Artificial Intelligence has finally given moribund software stocks a jolt of life. Wall Street has been searching all year for the biggest beneficiaries of the AI wave sparked by the launch of ChatGPT: now it is the turn of a group of companies that were laid low after the pandemic tech boom.
Software companies should be well-placed both to supply the tools companies need to build generative AI into their business processes, and to embed it into the applications that millions of workers use in their everyday lives. But it’s not at all clear yet which will find the best uses for the technology, or how they will get customers to pay up.
A spike in the shares of two companies that have struggled to grow consistently since their recent stock market listings highlights both the hope and the uncertainty. The stocks of Palantir and C3.ai have both about doubled since early May, as each has touted itself as a supplier of the tech platforms needed to make use of generative AI.
However, companies like these will be competing with giants such as Google and Microsoft, and the revenue impacts are entirely opaque. As Palantir chief executive Alex Karp told his investors last month: “We have no pricing strategy” for generative AI. The theory: if the new AI services are as good as the company says, customers will be happy to pay one way or another.
There will be plenty of competition. The plug-and-play nature of generative AI — anyone can tap into the large language models created by companies such as OpenAI — has made the technology instantly available to every software company.
There is an obvious risk that suppliers will race to add AI bells and whistles to their existing products without thinking through what real benefit the technology adds. Also, if every email provider offers automated text suggestions when you write a message, the feature will quickly come to be seen as commonplace, making it hard to persuade customers to pay a premium.
There is an added risk that if AI actually makes workers more productive, it could reduce the amount of software customers buy. This is the question facing companies such as GitLab, which is used to create and deploy software. Like many software companies, GitLab charges by the seat, or the number of people who use its service. If AI makes developers more productive, will customers need fewer of them — and pay for fewer seats?
GitLab chief executive Sid Sijbrandij tried to brush that concern aside this week, arguing that if AI reduced the cost of producing software, more software will be created. Wall Street liked what it heard. GitLab’s shares jumped by a third after it announced good results and outlined its plan to implant generative AI into every facet of its service.
The threat to pricing based on the number of users and the potential difficulty of persuading customers to pay a premium has led many software companies to explore the idea of charging based on consumption: the more that customers use new AI features, the more they will have to pay. That also has the merit of tying revenue directly to the usage of a service that has a high computing cost.
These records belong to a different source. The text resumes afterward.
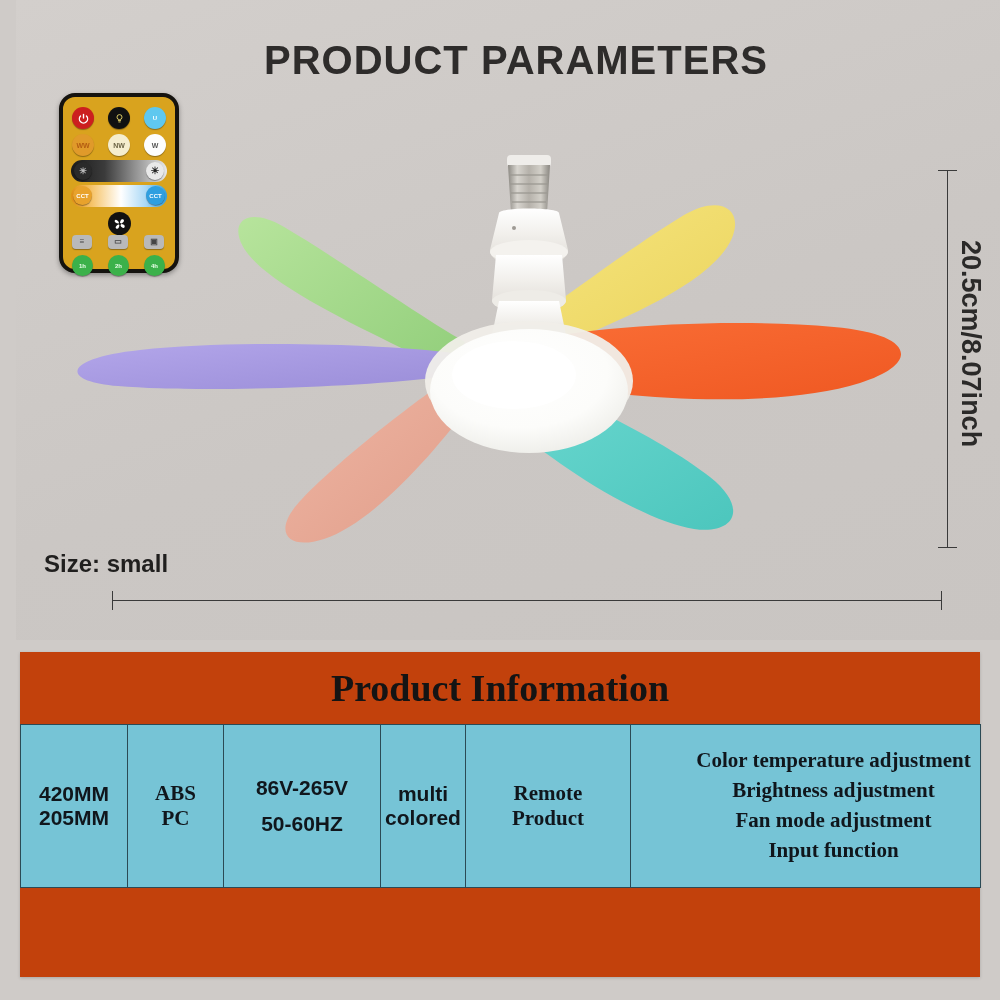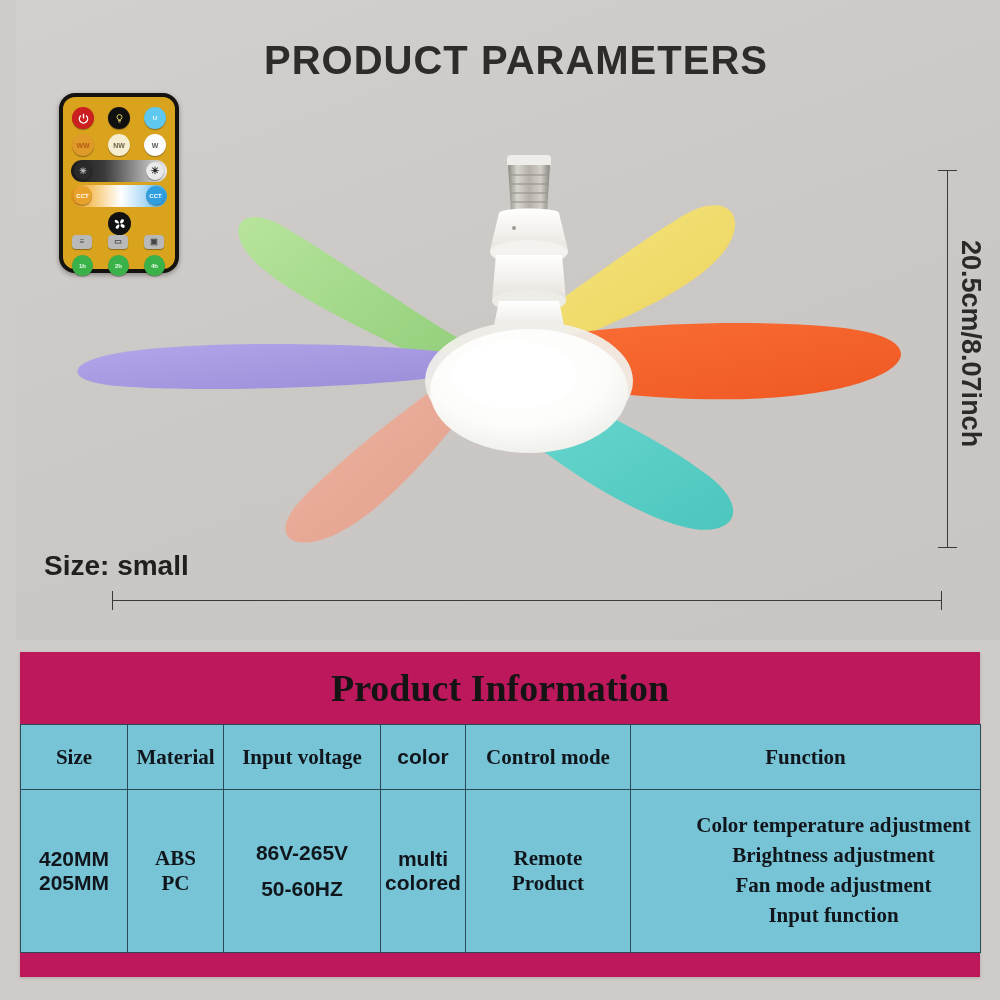--- a/index.html
+++ b/index.html
@@ -153,7 +153,7 @@
   #size-label {
     position: absolute;
     left: 28px; top: 550px;
-    font-size: 28px;
+    font-size: 24px;
     font-weight: bold;
     color: #201f1e;
   }

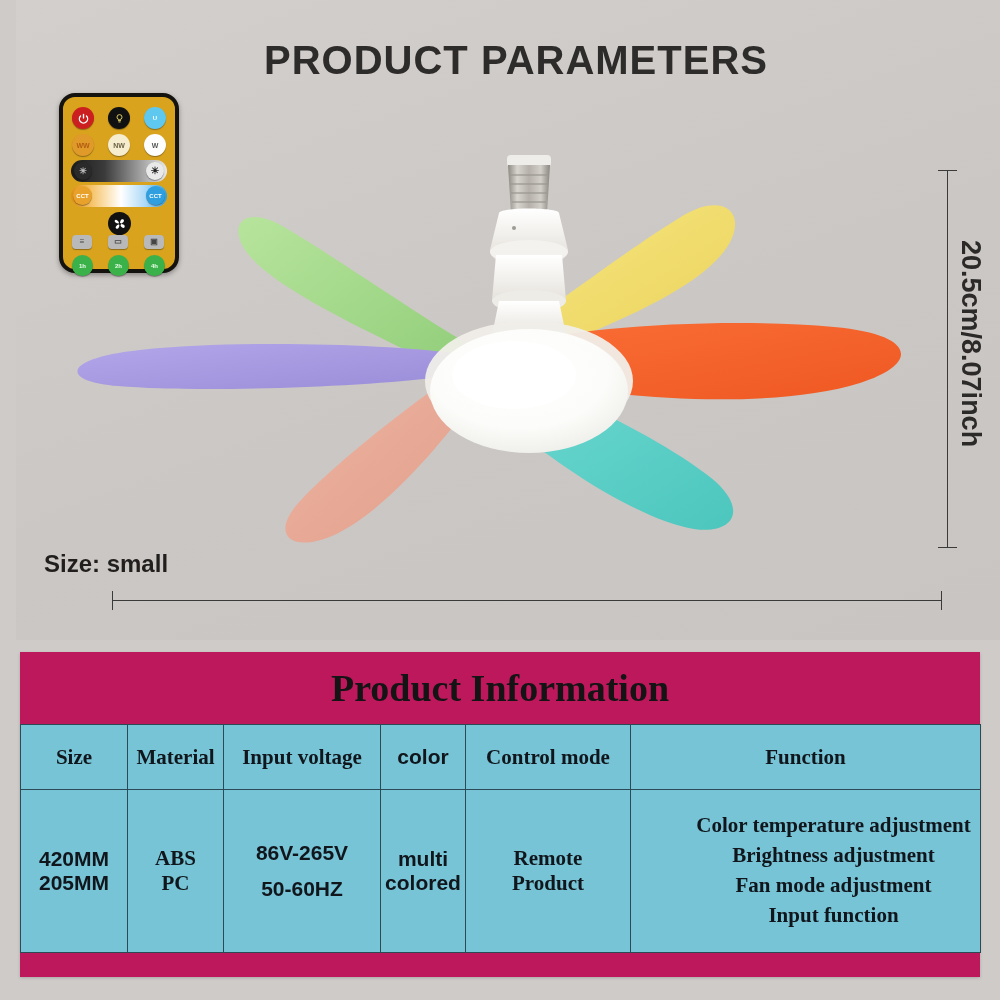--- a/index.html
+++ b/index.html
@@ -163,7 +163,7 @@
     position: absolute;
     left: 20px; top: 652px;
     width: 960px; height: 325px;
-    background: #be185d;
+    background: #c2410c;
     box-shadow: 0 1px 3px rgba(0,0,0,.18);
   }
   #info-title {

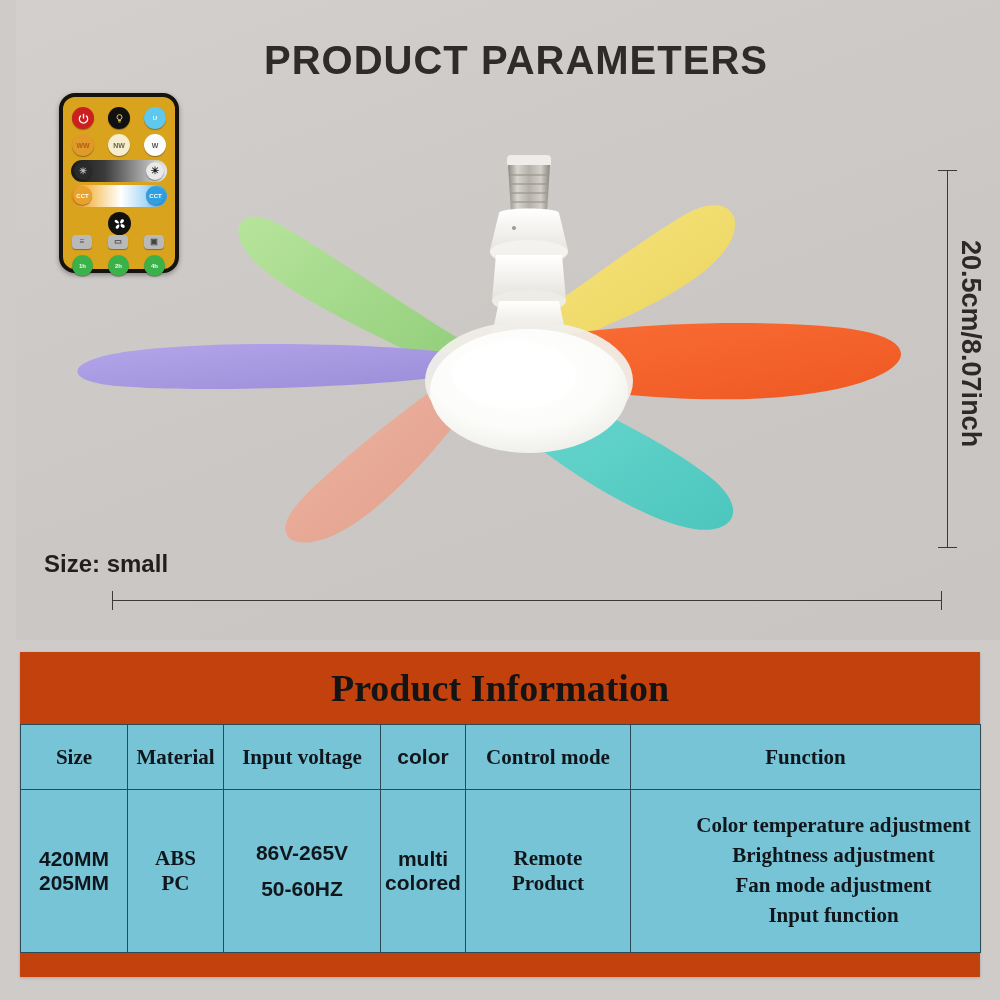--- a/index.html
+++ b/index.html
@@ -377,14 +377,6 @@
         <col style="width:350px">
     </colgroup>
     <tbody>
-      <tr class="header-row">
-        <td>Size</td>
-        <td>Material</td>
-        <td>Input voltage</td>
-        <td class="sans">color</td>
-        <td>Control mode</td>
-        <td>Function</td>
-      </tr>
       <tr class="data-row">
         <td class="sans">
           <div class="cell-lines">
In the short term, however, this will bring the kind of uncertainty investors usually hate. C3, for instance, has blamed a slump in the remaining revenue due from its existing contracts — usually an important indicator — on the fact that it is switching to usage-based pricing. The decline is clear, the impact of a future revenue uplift uncertain.
Adding to the uncertainty will be a short-term dip in profit margins. Most software companies are starting out cautiously, offering new AI features free of charge while they work out which will catch on and how best to charge.
In an interview with the FT’s Cristina Criddle this week, Adobe chief Shantanu Narayen compared this with previous technology platform shifts. He predicted an eventual shake-out of the many venture capital-backed AI companies that have sprung up and that lack an obvious business model. Previous platform shifts, however, brought protracted uncertainty before the winners emerged.
Investors are already betting that incumbents such as Adobe will be in a strong position to ride the AI wave with its shares rising 30 per cent this year. Likewise, shares in ServiceNow, another established cloud software company that has talked of adding AI to many of its services, have risen about 40 per cent this year. But companies like these they still need to show they produce real value, and not just act as resellers of the generative AI produced by companies such as OpenAI.